Posts Tagged ‘Joseph’

Dreams and Stories: Parshat Vayeishev

December 14, 2020

This past weekend it was my turn to deliver the D’var Torah (commentary on Torah, like a sermon) at Temple Sinai’s Zoom Shabbat service. The weekly Torah portion covered Genesis 37:1−40:23. Here’s what I wrote.

This week we begin the saga of Joseph, whose brothers bitterly called him “the master of dreams.” This will be a drash about dreams and the stories we tell ourselves about ourselves. 

But this week also happens to be Chanukah, which gives us the opportunity to compare two very different set of brothers in Jewish history. 

The Maccabees were five brothers—sons of a Jewish priest—who with their father led a revolt against the Greek rulers of Judaea in the second century BCE; the success of their revolt is commemorated by Chanukah. We don’t have details about how those Maccabee brothers got along with each other. But to win a guerrilla war against such a powerful establishment they would have had to work together very well, to communicate with each other—in short to be unified.  

Joseph and his 11 brothers are a different matter. 

Rather than standing behind his father, one son, Reuben, sleeps with his father’s concubine.
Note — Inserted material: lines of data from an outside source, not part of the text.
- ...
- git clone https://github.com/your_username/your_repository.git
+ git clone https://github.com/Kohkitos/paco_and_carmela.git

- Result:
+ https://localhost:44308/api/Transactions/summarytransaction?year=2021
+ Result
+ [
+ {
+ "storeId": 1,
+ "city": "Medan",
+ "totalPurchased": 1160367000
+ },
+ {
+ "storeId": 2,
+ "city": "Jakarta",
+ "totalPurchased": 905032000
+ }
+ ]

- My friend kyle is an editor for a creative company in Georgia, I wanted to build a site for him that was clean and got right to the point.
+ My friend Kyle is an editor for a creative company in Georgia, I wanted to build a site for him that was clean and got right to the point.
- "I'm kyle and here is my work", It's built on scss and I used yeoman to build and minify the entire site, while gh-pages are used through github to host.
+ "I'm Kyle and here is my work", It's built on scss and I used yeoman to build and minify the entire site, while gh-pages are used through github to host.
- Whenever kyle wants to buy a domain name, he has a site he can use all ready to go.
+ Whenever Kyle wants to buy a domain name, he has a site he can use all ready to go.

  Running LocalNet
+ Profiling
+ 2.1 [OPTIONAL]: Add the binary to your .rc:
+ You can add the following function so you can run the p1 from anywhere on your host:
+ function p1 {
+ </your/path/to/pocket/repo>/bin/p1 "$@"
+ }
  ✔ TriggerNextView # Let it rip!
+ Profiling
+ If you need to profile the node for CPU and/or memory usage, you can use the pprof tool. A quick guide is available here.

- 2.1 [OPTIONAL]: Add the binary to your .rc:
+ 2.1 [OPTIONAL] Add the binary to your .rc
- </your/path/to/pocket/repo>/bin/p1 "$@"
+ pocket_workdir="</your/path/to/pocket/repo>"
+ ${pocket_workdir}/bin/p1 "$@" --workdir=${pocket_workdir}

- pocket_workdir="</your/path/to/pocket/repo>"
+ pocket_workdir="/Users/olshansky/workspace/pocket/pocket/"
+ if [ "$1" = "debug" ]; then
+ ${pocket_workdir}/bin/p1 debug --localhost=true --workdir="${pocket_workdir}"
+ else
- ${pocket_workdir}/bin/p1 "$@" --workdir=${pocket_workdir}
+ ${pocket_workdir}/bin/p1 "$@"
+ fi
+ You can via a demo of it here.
The sons identify themselves in factions based on their four different mothers—for instance, one verse tells us how Joseph worked as a helper “to the sons of his father’s wives Bilhah and Zilpah.” And the brothers are in conflict with Joseph from the very start of the story, partly due to Jacob favoring Joseph.

“And when [Joseph’s] brothers saw that their father loved him more than any of his brothers, they hated him so that they could not speak a friendly word to him.”

The brothers hate Joseph so much they decide to kill him—then with a slight change in plans sell him into slavery—and lie to their father about his fate.

Given a choice, of course we would all want our children to be Maccabee siblings rather than Joseph’s siblings. 

So this is another way to think about the Chanukah miracle—not just the oil burning miraculously for eight days, not just feisty farmers miraculously defeating an imperial power—but five siblings who miraculously manage to respect each other and work together and learn from each other. 

In the unhappier story of Joseph, one of the things that turns his brothers against him are two dreams that he recounts to them—one where they’re all gathering wheat, and the brothers’ sheaves bow down to Joseph’s sheaves, and the other where the sun, moon, and eleven stars bow down to him. 

“His brothers answered, ‘Do you mean to reign over us? Do you mean to rule over us?’ And they hated him even more for his talk about his dreams.”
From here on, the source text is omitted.